Zeno's arguments on Motion

Step 1 (Zeno, frag. DK B2):  For if it were added to another thing," he says, "it would not make it larger.  For given it has no size, when it is added it could not contribute anything to its magnitude.  And so what is added in this way would be nothing.  If when it is removed, the other would be not be any smaller, and when added the other is not increased, it is clear that what is added isn't anything and what is removed isn't either.

Step 2 (Zeno, frag. DK B1):  Having first proved that "if the existent does not have magnitude it would not exist," he infers that "if it is, each thing must have some size and bulk, and that one part of it can be apart from another.  And with regard to what there is at this stage*, the same argument follows.  For that will have size and some part of it will be there at this stage*.  To say this once is like saying it constantly.  For there will not be some sort of limit to this, nor will one thing not be related to another [as a part].  In this way, if there are many, they must be both small and large, small so as not to have size and large so as to be infinite.



The idea behind the argument seems to be that if the pieces have no size, the totality will be infinite (of an infinite number of bits); however, if they don't have size, the totality will be the totality of nothings and so will be nothing.  You never get what you started with.
 

Here is the context of Simplicius' discussion:
Simplicius, Commentary on Aristotle's Physics, 138.29-139.23
But Alexander seems to have taken his opinion about how Zeno established the one from the accounts of Eudemus.  For Eudemus says in the Physics, "And so is it that this does not exist, but is some one?  For he raised this puzzle, and they say that Zeno says that if someone should propose to him whatever the one is, he will have to speak of real things.  But he raised puzzles, as it seems, from the fact that each of the perceptibles is said to be both categorically many and many by division, but supposes the point to be nothing--namely he did not consider to be a real thing that which neither increases something by being added nor diminishes it by being taken away."  And it is likely that Zeno did exercises in taking each side (whence this is called "double-tongued") and produced some such puzzling arguments about the one.  In his treatise which contains many dialectical proofs on each side, however, he shows that it follows for anyone who says that there are many that he must say opposite things of which one dialectical proofs is where he shows that if there are manny, they will be both big and small, big so as to be infinite in size and small so as to have no size.  In this argument, he shows that where there is neither size nor bulk nor mass there is nothing, nor would this exist.   (Zeno, frag. DK B2) "For if it were added to another thing," he says, "it would not make it larger.  For given it has not size, when it is added it could not contribute anything to its magnitude.  And so what is added in this way would be nothing.  If when it is removed, the other would be not be any smaller, and when added the other is not increased, it is clear that what is added is isn't anything and what is removed isn't either."  And  Zeno doesn't say this to destroy the one, but to destroy the view that each of the many and infinite things has size, since for each thing taken there is always another because of infinite division.  He shows this after showing that nothing has size from the fact that each of the many is the same as itself and one.  And Themistius says that the argument of Zeno establishes that what-is is onefrom the fact that it is continuous and indivisible, "since if it were divided," he says, "there will not be anything which is precisely one due to the infinite divisibility of bodies."  But Zeno seems rather to say that there is not be many things.

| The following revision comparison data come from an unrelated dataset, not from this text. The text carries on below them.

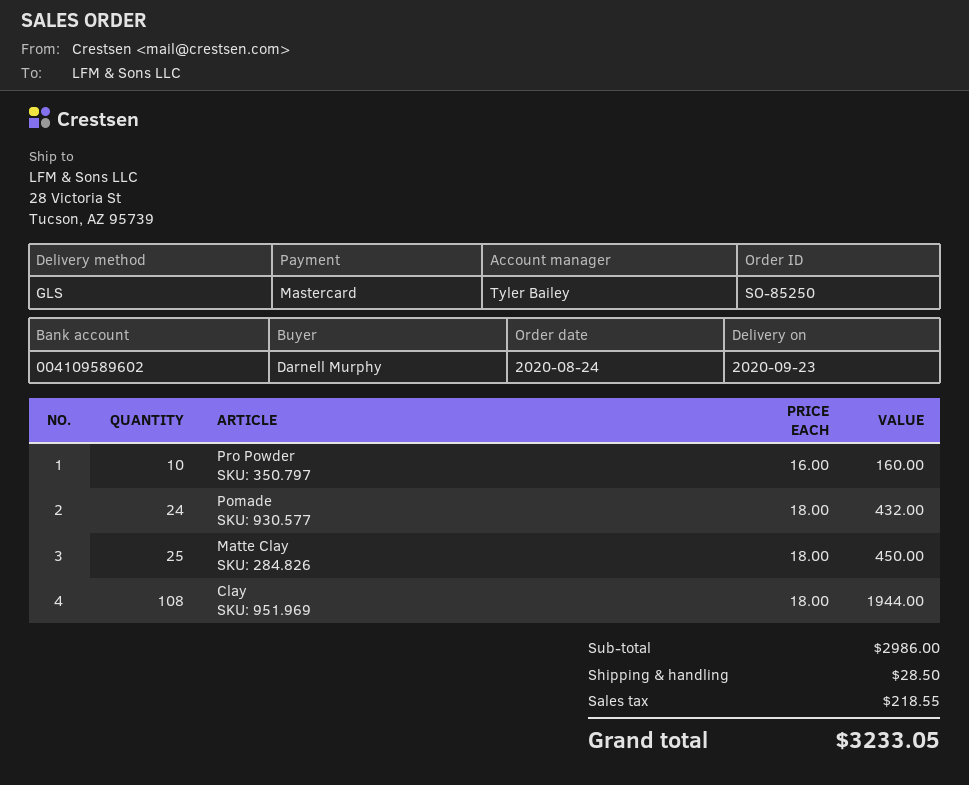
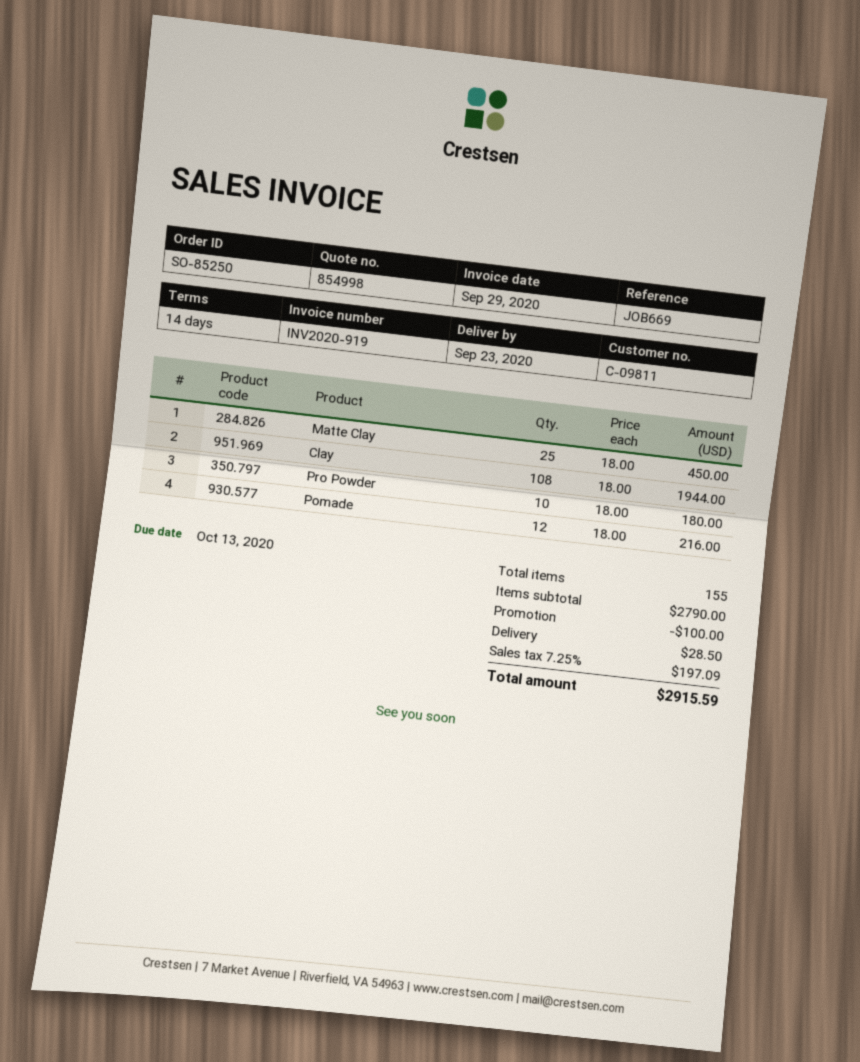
Pro Powder: 10 x 16.00 = 160.00 -> 10 x 18.00 = 180.00
Pomade: 24 x 18.00 = 432.00 -> 12 x 18.00 = 216.00
subtotal: 2986.00 -> 2790.00
discount: none -> 100.00
tax: 218.55 -> 197.09
total: 3233.05 -> 2915.59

Simplicius, Commentary on Aristotle's Physics, 140.27-141.8
And what should we say of the many, considering what is comes up in the book of Zeno.  For once more he shows that if there are many the same things are finite and infinite.  Zeno writes these things, (verbatim),  (Zeno, frag. DK B3) "If there are many, it is necessary that they be as many as they are and neither more than they are nor less.  If they are many, the existents will be infinite.  For there will always be other things between each of the existents, and again other things between them.  And way the existents are in this way infinite."  And in this way he showed the infinite in multitude from dichotomy.  But as to the infinite in magnitude, he earlier proved with the same dialectical reasoning.  (Zeno, frag. DK B1) Having first proved that "if the existent does not have magnitude it would not exist," he infers that "if it is, each thing must have some size and bulk, and that one part of it can be apart from another.  And with regard to what there is at this stage*, the same argument follows.  For that will have size and some part of it will be there at this stage*.  To say this once is like saying it constantly.  For there will not be some sort of limit to this, nor will one thing not be related to another [as a part].  In this way if there are many, they must be both small and large, small so as not to have size and large so as to be infinite."
141.8

*The Greek word, 'proekhein' can mean 'protrude' or 'be outstanding'.  However, in the context, it is contrasted with 'apekhein' (be apart), and so, I think, the sense is  'be there before some part of it departs from it'' or later 'be there as a part before it departs'.
 

There are four argument of Zeno on montion which present difficulties for those solving them.
 
Argument 1:  Dichotomy Argument 3:  Arrow
Argument 2:  Achilles (and the tortoise) Argument 4:  Moving Rows in the Stadium

Aristotle, Physics VI 9.239b5-240a18, presents all four arguments.  To follow the arguments in the order of Aristotle's text, follow the links:
Text 1:  Arrow Text 4:  Dichotomy (again)
Text 2:  Dichotomy Text 5:  Moving Rows in the Stadium
Text 3:  Achilles

 
 
  • Arguments on Motion 1:  the Dichotomy

Aristotle, Physics VI 9.239b11-14:
First is the one concerning something not moving because the mover must earlier arrive at the half before it reaches the end, which we discussed earlier.   (next text)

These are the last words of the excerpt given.